Edit: Ah ok I see you edited it. Ok that makes sense if it works.
yeah, to clarify also textually the "has the effect of" applies to all witnesses, including those that are concurrent. So if r executes after w1 or w2 then r must see that w1 applies before w2, since w1 "has the effect of" applying before w2, whether or not r is concurrent with them.
Why is it not possible for r to take a dependency on w2 and no dependency on w1?
w2 may hit different nodes than w1 in a sharded database?
Or is the leader-Paxos approach in Accord operate over all nodes in the database regardless of the shards the keys fall into? (I guess that is the only explanation.) But then scalability of these global transactions would be limited, no?

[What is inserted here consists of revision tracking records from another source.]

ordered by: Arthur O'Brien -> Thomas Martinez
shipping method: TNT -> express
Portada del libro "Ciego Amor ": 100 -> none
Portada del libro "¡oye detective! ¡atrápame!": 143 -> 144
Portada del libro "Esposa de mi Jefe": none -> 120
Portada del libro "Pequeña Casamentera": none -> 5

So this is where it can start to get a little complicated, but without going into the nitty gritty, taking the example precisely as given in the Jepsen report:
If r arrives at C1 before w1, w1 must witness it and take a dependency on its execution. If it arrives at C2 after w2, then r takes a dependency on w2’s execution. In this case, w1 will not execute until r does, and r will not execute until w2 does, and so it is simply not the case that w1 happened first - w1’s commit will not have been acknowledged to the client yet, and the actual order of execution will end up w2,r,w1, which is entirely correct to all observers since w1 and w2 will now overlap their execution.

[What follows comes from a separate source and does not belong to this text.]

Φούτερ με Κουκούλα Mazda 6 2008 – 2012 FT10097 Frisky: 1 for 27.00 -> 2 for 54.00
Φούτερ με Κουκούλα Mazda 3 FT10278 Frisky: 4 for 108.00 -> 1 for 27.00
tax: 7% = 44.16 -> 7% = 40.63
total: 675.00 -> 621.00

> operate over all nodes in the database regardless of the shards the keys fall into
Nope, it’s all entirely independent for each shard. The (implied) dependency graph is what ties shards together, so only when they interact.
I get it now. It is all thanks to separating the operation as
1. agreeing on WAL,
2. executing after waiting all WAL agreements stabilizing.

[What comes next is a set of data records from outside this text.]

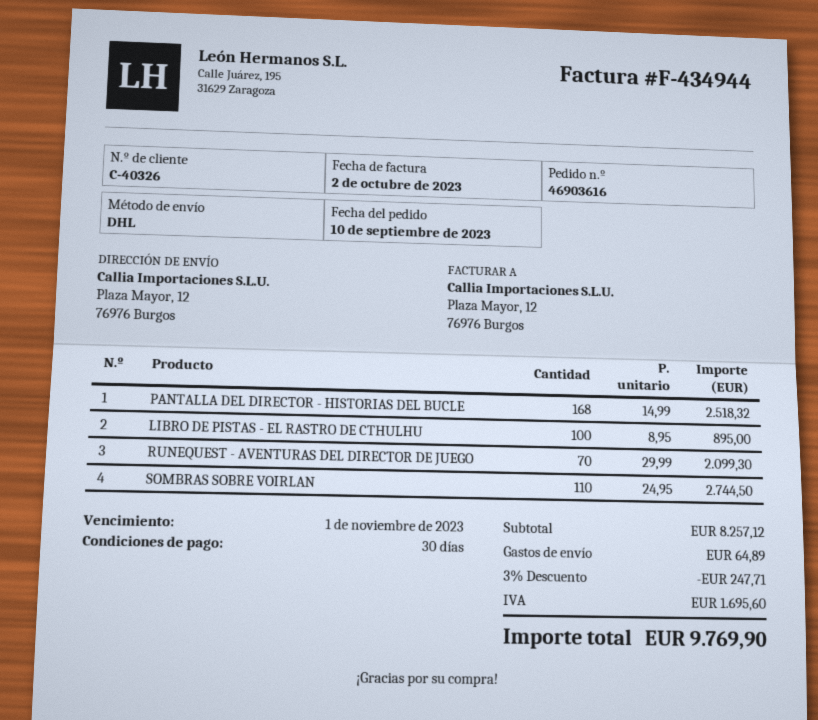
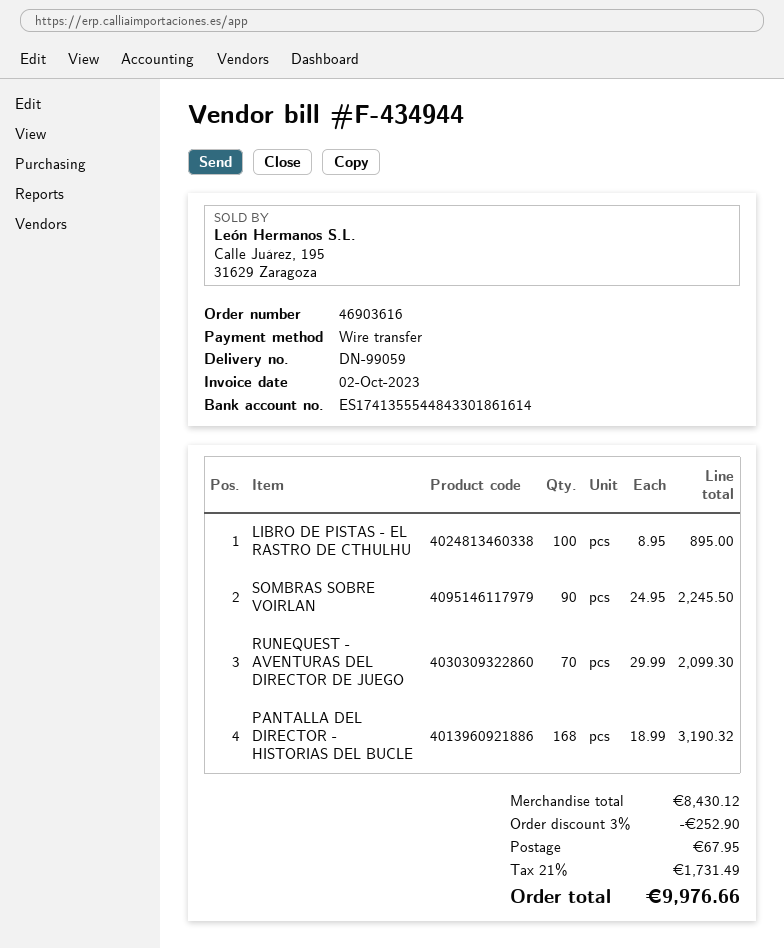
PANTALLA DEL DIRECTOR - HISTORIAS DEL BUCLE: 168 x 14.99 = 2518.32 -> 168 x 18.99 = 3190.32
SOMBRAS SOBRE VOIRLAN: 110 x 24.95 = 2744.50 -> 90 x 24.95 = 2245.50
subtotal: 8257.12 -> 8430.12
discount: 3% = 247.71 -> 3% = 252.90
shipping: 64.89 -> 67.95
tax: 1695.60 -> 1731.49
total: 9769.90 -> 9976.66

There is a separation between the two. This can introduce waits (which could be theoretically unbounded for EPaxos but Tempo and Accord bounds this).
Maybe in some sense this is in the same spirit of Calvin's serializing WAL first and executing it later. But Accord avoids a single entity doing the serialization and achieves it via a leaderless Paxos approach which uses dependency graphs for WAL serialization, and later using another protocol for WAL execution after settlement.
> Maybe in some sense this is in the same spirit of Calvin's serializing WAL first and executing it later
Yes, it is very similar in effect, with the absence of a global log conferring some important differences with pluses and minuses. I expect to offer interactive transactions eventually, for instance, which may or may not be difficult for Calvin, and faults on a “log shard” are isolated with Accord, but have global impact with Calvin. But snapshot queries are much easier with Calvin.
There aren’t any dependency cycles, as dependencies must take a strictly lower logical timestamp. Dependency resolution is essentially two step: first every transaction that MIGHT take a lower timestamp is adopted as a dependency, then once those transactions have fixed their timestamp those that take a higher timestamp are simply removed from the dependency set.
Once we offer interactive transactions we’ll have to detect cycles, but that should be relatively straightforward since execution dependencies are managed explicitly.